• [Your instructions]
The response should hold each line from the entries below where "family" is found.

• [Given records]
Start of Block
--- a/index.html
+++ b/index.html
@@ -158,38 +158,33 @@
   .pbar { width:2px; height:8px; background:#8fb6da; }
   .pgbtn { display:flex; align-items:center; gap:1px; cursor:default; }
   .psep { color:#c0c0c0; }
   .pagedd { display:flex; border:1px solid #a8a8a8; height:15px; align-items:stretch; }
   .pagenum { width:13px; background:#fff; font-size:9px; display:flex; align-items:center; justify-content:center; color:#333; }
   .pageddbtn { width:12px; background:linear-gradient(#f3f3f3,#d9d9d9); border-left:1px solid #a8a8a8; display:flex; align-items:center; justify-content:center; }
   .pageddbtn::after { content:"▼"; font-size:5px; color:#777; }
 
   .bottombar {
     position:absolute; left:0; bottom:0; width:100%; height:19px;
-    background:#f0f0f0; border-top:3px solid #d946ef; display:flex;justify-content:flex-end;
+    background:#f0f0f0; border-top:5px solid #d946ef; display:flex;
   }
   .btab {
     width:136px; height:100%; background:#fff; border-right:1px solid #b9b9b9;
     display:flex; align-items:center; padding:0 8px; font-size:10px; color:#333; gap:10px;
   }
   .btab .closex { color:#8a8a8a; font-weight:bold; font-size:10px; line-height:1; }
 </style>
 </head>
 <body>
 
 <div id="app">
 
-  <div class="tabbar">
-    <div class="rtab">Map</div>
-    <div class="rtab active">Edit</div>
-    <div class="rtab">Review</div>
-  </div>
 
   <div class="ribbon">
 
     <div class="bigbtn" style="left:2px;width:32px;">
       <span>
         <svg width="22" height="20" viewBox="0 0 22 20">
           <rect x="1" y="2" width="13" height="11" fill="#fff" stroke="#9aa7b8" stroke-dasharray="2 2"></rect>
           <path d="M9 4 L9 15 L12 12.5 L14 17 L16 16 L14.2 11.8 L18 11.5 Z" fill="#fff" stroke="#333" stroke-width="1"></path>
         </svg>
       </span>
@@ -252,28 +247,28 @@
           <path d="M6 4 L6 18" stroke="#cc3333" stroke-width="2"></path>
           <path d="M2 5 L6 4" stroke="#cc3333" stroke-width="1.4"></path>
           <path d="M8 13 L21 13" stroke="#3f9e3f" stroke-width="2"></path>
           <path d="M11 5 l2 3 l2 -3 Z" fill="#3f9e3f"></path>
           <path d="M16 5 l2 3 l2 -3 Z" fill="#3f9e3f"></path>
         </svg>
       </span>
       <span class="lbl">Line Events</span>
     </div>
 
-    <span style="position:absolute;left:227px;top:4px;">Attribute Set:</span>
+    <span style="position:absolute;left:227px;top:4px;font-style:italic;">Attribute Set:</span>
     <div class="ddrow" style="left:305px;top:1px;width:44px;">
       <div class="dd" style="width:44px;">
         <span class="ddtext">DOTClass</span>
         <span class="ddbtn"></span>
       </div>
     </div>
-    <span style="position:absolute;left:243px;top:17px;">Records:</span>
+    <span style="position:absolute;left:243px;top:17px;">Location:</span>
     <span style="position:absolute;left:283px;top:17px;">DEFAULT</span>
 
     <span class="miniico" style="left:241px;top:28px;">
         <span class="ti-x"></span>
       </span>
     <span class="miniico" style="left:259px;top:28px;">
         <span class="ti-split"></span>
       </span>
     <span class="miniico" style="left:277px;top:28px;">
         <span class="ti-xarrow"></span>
End of Block
Start of Block
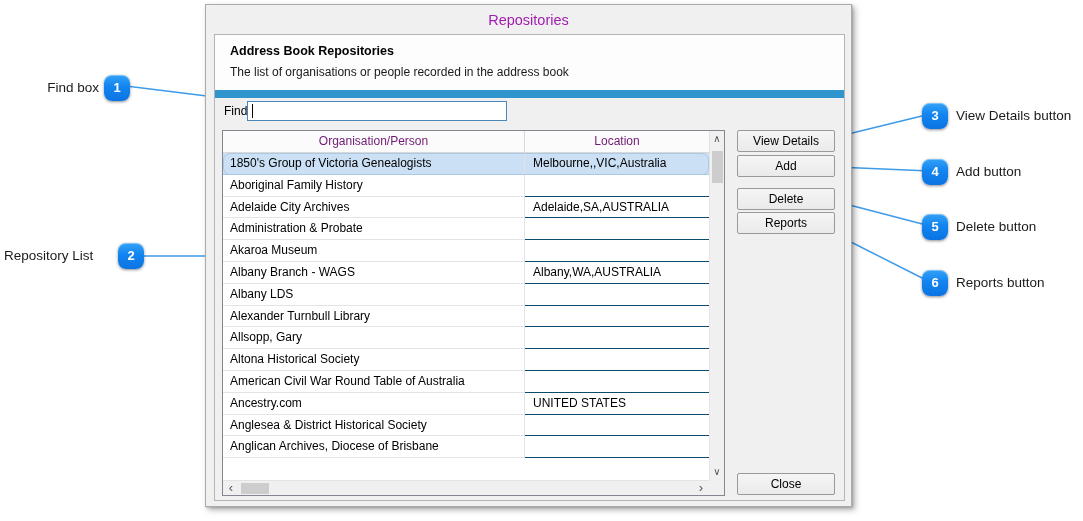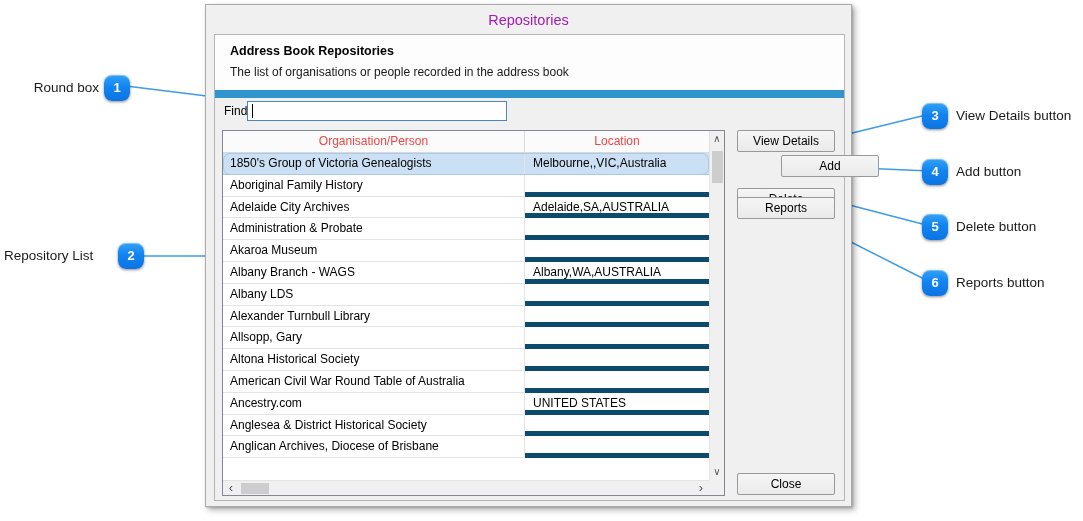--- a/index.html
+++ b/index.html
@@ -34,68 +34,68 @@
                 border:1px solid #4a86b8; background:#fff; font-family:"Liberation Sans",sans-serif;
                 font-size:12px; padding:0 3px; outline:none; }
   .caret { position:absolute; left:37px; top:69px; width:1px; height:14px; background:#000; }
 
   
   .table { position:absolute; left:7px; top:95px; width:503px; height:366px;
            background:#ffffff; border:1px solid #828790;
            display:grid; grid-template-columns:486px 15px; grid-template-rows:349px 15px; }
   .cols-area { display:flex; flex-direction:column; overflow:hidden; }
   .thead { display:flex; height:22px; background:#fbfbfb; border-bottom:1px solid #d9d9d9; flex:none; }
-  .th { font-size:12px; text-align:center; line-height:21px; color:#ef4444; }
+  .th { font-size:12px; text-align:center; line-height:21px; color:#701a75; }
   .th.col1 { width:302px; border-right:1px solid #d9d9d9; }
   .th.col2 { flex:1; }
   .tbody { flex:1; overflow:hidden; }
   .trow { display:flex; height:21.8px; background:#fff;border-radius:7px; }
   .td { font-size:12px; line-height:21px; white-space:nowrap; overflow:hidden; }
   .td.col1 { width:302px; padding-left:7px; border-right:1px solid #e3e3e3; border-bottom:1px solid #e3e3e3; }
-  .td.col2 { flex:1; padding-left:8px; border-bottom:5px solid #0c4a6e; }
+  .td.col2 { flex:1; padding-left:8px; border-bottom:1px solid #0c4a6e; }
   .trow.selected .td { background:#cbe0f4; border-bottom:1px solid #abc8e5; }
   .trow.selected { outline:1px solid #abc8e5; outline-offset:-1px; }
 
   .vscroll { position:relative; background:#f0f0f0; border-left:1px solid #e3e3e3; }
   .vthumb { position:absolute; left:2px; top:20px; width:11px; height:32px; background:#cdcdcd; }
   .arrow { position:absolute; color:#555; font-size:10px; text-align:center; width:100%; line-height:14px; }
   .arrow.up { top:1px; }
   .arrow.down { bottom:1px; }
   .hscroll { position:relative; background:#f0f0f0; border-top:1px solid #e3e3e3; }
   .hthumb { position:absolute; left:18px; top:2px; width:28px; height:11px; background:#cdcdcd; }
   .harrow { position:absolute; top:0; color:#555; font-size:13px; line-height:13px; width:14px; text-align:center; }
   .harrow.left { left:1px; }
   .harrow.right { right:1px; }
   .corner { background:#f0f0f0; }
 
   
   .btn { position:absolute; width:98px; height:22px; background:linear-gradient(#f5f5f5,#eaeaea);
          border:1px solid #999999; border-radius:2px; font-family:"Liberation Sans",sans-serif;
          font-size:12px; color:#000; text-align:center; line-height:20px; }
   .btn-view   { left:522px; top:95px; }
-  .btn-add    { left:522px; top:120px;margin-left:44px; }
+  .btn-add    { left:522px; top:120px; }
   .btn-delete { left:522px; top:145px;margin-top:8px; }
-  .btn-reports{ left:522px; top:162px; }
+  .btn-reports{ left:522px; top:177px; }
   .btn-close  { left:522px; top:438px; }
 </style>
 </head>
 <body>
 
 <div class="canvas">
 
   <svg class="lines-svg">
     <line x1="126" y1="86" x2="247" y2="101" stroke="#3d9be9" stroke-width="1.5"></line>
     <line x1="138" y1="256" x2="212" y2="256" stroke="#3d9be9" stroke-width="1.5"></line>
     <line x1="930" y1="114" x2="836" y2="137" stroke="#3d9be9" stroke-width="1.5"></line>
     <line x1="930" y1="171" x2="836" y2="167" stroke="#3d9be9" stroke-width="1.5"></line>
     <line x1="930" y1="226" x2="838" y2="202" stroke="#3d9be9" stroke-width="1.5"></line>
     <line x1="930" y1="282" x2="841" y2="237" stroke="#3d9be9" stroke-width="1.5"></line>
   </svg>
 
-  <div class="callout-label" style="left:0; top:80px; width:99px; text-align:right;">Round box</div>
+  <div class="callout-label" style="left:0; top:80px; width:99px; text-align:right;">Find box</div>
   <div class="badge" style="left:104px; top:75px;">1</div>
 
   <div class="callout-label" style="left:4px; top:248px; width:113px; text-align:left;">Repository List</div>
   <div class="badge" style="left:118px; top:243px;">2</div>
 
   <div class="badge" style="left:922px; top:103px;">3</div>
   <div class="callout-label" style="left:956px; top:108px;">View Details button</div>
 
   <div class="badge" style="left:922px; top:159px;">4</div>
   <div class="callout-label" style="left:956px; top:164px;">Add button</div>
End of Block
• [Output of the task]
                 border:1px solid #4a86b8; background:#fff; font-family:"Liberation Sans",sans-serif;
          border:1px solid #999999; border-radius:2px; font-family:"Liberation Sans",sans-serif;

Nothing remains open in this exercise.